• [Problem description]: Look for the word "Cutting" in the entries below, then copy every line that has it.

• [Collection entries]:
BEGIN

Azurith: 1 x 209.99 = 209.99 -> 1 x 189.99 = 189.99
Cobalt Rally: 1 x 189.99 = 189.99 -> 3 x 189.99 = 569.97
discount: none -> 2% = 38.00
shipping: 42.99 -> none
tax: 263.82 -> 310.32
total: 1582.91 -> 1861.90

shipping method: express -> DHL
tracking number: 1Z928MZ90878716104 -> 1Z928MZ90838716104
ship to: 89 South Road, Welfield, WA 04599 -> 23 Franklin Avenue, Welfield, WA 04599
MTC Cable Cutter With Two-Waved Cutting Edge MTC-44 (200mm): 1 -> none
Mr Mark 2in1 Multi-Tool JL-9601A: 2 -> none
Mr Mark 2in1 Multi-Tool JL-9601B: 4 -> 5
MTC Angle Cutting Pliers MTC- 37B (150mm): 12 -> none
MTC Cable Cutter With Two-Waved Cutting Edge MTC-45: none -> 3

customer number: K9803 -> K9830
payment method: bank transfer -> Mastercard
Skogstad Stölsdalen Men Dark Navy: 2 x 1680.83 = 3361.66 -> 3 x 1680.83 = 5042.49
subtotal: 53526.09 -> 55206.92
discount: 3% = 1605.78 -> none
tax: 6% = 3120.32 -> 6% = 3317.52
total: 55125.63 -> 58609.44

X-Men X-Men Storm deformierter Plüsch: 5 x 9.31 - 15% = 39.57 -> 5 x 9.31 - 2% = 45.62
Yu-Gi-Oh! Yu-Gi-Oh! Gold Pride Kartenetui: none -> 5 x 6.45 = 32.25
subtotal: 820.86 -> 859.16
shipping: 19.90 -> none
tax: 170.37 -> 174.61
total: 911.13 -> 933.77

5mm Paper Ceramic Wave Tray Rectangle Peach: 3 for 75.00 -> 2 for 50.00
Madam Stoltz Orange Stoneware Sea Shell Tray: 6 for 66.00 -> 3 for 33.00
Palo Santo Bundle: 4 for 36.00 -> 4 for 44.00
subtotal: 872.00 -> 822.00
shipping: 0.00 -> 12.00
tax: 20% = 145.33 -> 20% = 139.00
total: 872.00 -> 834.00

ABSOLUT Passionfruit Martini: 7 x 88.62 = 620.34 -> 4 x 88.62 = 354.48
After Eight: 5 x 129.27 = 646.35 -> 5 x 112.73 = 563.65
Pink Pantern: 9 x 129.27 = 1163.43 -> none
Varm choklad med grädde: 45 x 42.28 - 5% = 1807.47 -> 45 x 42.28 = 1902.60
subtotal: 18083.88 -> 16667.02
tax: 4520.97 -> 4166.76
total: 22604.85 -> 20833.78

END

• [Task response]:
MTC Cable Cutter With Two-Waved Cutting Edge MTC-44 (200mm): 1 -> none
MTC Angle Cutting Pliers MTC- 37B (150mm): 12 -> none
MTC Cable Cutter With Two-Waved Cutting Edge MTC-45: none -> 3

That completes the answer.